> **WHAT IS REQUIRED**
Could you output, word for word, only the lines from the line with "[91,542,128,553] docer ->" to the end of the entries, including both ends? Omit the pictures.

> **DATASET**

....................

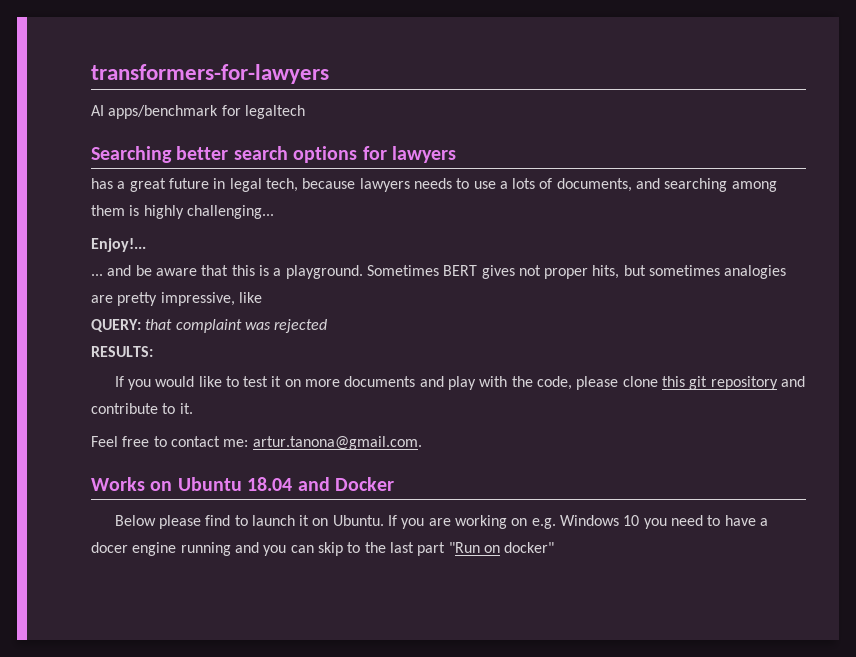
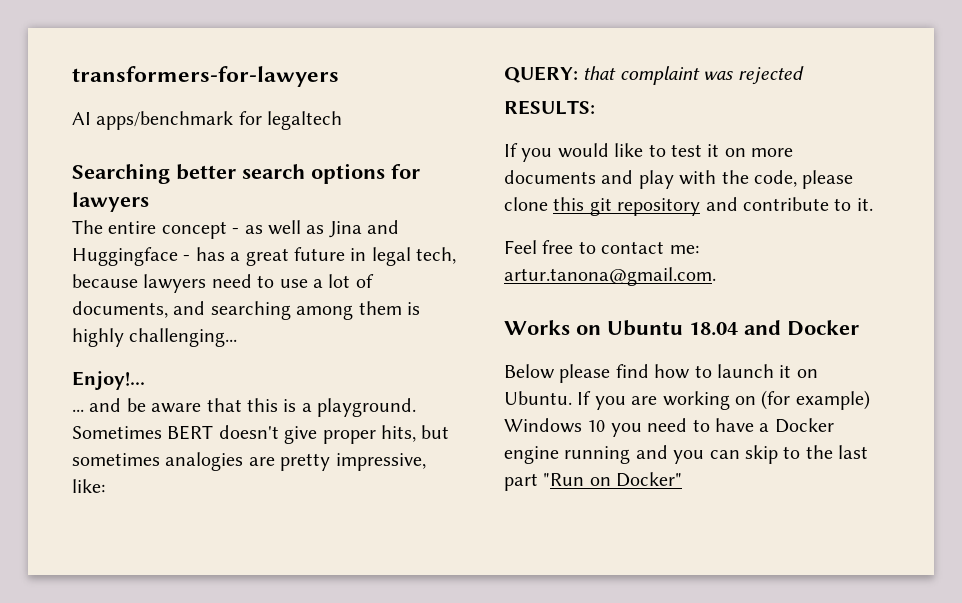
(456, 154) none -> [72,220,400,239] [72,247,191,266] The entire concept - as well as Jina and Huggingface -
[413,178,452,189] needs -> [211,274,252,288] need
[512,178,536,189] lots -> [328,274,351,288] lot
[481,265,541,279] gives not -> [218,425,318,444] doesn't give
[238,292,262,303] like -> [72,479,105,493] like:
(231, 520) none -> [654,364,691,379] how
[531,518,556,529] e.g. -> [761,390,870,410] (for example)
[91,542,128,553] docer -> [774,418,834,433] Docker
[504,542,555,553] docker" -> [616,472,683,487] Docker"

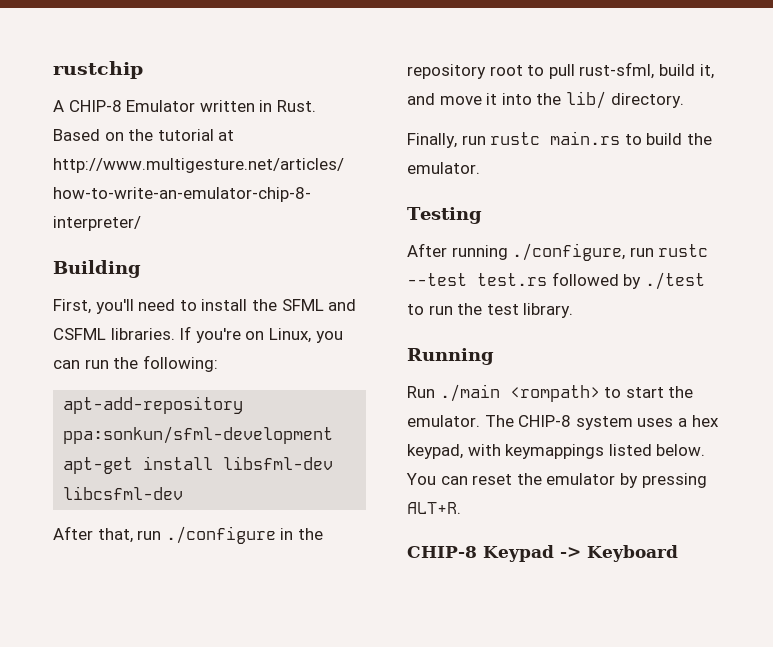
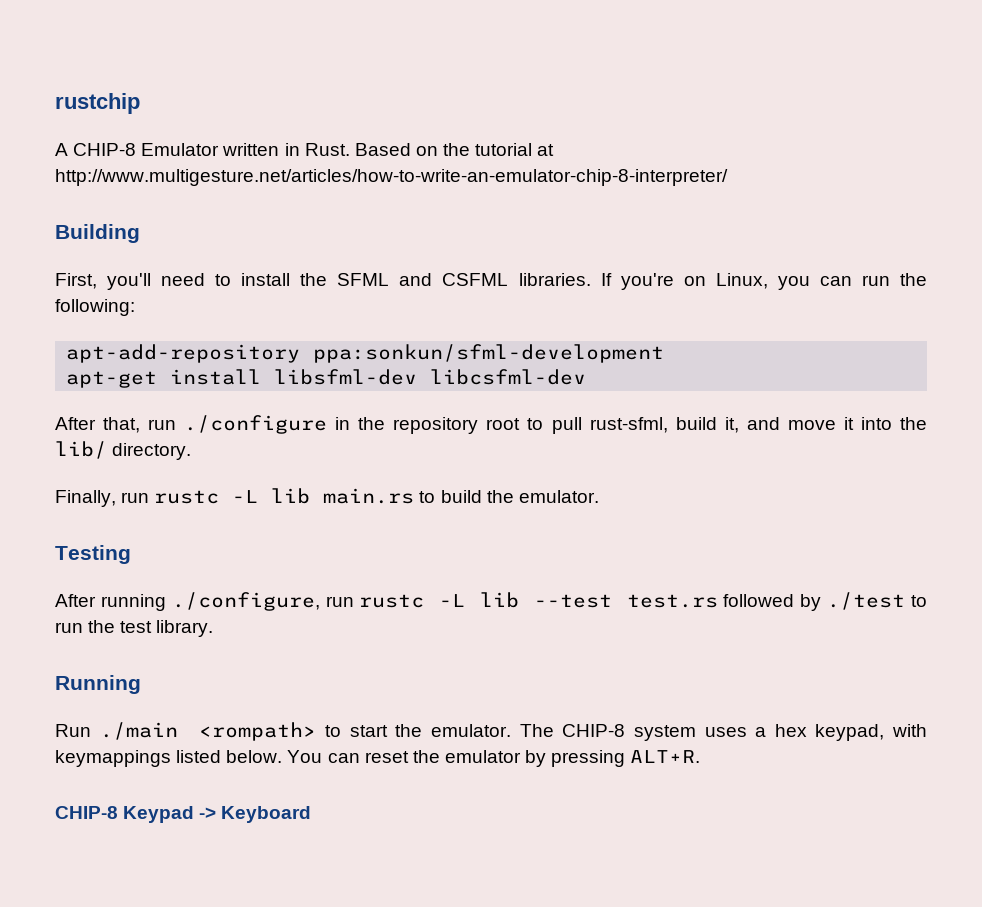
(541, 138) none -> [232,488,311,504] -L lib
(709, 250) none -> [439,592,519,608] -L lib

....................

> **SOLUTION FOR THIS TASK**
[91,542,128,553] docer -> [774,418,834,433] Docker
[504,542,555,553] docker" -> [616,472,683,487] Docker"

(541, 138) none -> [232,488,311,504] -L lib
(709, 250) none -> [439,592,519,608] -L lib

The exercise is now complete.